Is it possible that the Russians are concerned about internal security, particularly the fact that the South Ossetians may want unification with the (Russian) North Ossetians, or is it, as some believe, that the Russians are using this to send veiled threats to the former Warsaw Pact nations to say that if they look to the West, rather than the East, they (the Russians) will not be happy.

But what do they expect. Bear in mind that the Warsaw Pact countries were puppet states of the Russians/Soviet Union. Poland, for example, was invaded from the East by the Soviets at the same time that they were fighting the Germans in the West in 1939. And as for Ukraine (another of the countries that has annoyed Russia by wanting to join NATO), look at what happened when the Soviet Army re-occupied the country after it had been under German control during World War 2. At the end of the War, there was no democratically elected Government in an of the Warsaw Pact countries, they were all appointed by the Soviets.

The biggest problem is that Russia is using the playground bully tactics that it has used since the days of the Tsars, which in this day and age tend not to work. Perhaps they think that as most of the 'old' NATO countries are too busy in the warmer, sandier climes, they can get away with it. Maybe they will, as the USA appears to be going soft, or at least some of its publishers are.

It was also in the news last week that an author has been told by her publishers that they are not going to publish her latest book, about Muhammad's wife, because it may upset Muslims. So much for the Americans' freedom of speech. It seems to me ridiculous that people are so worried about upsetting people of any religion. We live in a world that, to a large extent, has freedom of thought and expression. This means that if I wish to believe that the Supreme Being is a one-eyed, six-eared purple munchkin, I can. But it also means that anyone who disagrees with me can do so with impunity.

A good example is the Catholic Church, which was unhappy about the Da Vinci Code, but they put forward their objections in a civilised manner (after all, they abolished the Inquisition in 1834). Did it stop the publishers from distributing the book? Or the film makers from releasing the film? No. But then the Catholic Church wasn't likely to send suicide bombers to the offices of the publishers in the way that the extremists of the 'Religion of Peace' would.

Maybe that's what Russia should do. If it became the Islamic Republic of Russistan, no-one would annoy it!

Wednesday, 13 August 2008


It’s been revealed that there has been a certain amount of fakery in the (spectacular to watch) opening ceremony for the Beijing Olympics. No! Really?

Listening to the news reports suggests that nothing like this has ever happened before and that all previous Olympics have been completely above board, both as a spectacle and as a showroom for world sportsmanship.

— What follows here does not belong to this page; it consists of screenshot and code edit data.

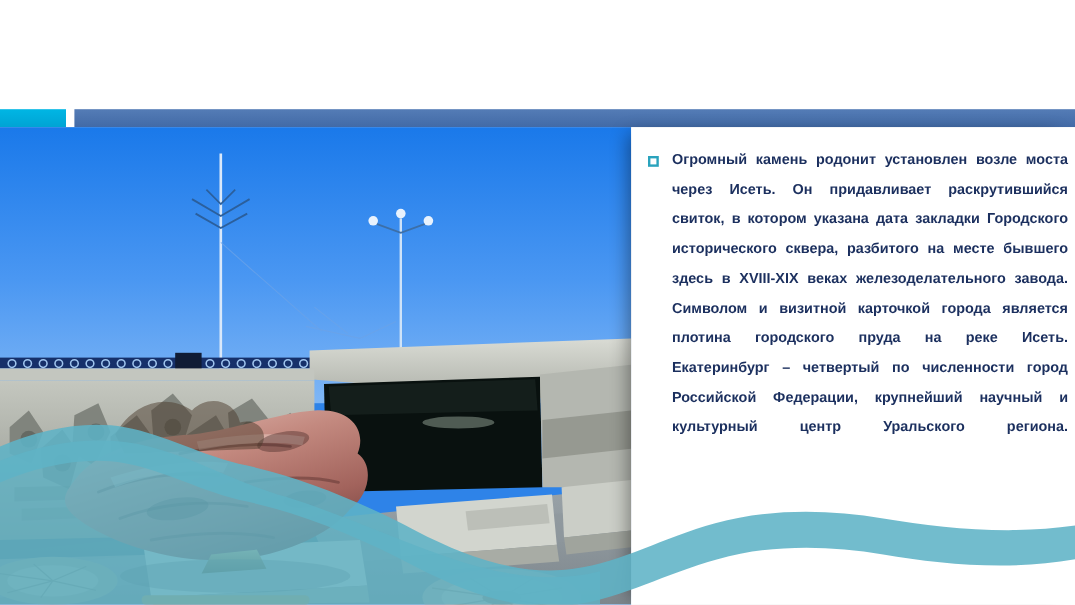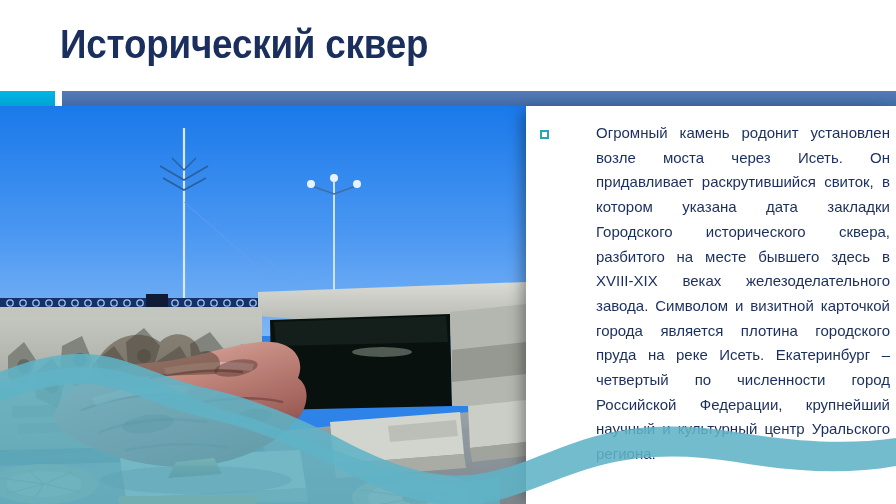--- a/index.html
+++ b/index.html
@@ -77,9 +77,6 @@
 
 <div class="slide">
 
-  <div class="title-zone">
-    <div class="slide-title">Исторический сквер</div>
-  </div>
 
   <div class="accent-cyan"></div>
   <div class="accent-steel"></div>

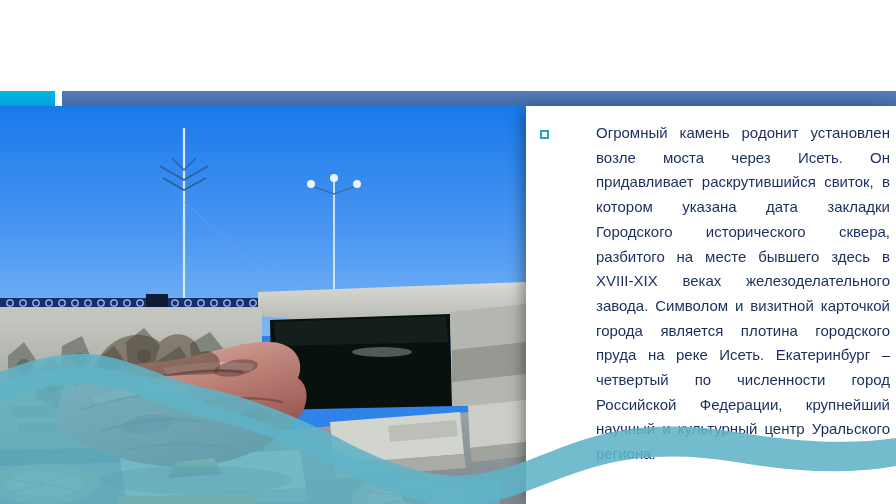--- a/index.html
+++ b/index.html
@@ -57,11 +57,10 @@
   .body-text {
     flex:1 1 auto;
     font-family:"Liberation Sans", sans-serif;
-    font-size:15px; line-height:24.7px; font-weight:normal;
+    font-size:12px; line-height:24.7px; font-weight:bold;
     color:#1b2f5e;
     text-align:justify; text-justify:inter-word;
     hyphens:none;
-    margin-left:36px;
   }
   .body-text::after { content:""; display:inline-block; width:100%; }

So, what are the crimes that the Chinese have committed. Firstly, as the Chinese national flag was brought into the stadium, a very cute 9-year-old girl sang an anthem. It has now been revealed that she was in fact miming. And not only was she miming, but she was also miming to the voice of another little girl. And why was the the 7-year-old not singing in person? The Chinese reason is that they felt that although she had a great voice, she did not 'portray the image that they wished to portray', which I think is Beijing 2008-speak for 'we think that she's a minger'. Maybe someone from Amy Winehouse's management company could take a leaf out of the Chinese book.

Crime No.2. The firework footprints that 'walked' from Tiananmen Square to the birds nest stadium. It now transpires that, other than the one directly above the stadium, the rest were generated by computer graphics. I would ask how much less the cost of computer graphics were compared with the cost of real fireworks in a country where their population is relatively poor.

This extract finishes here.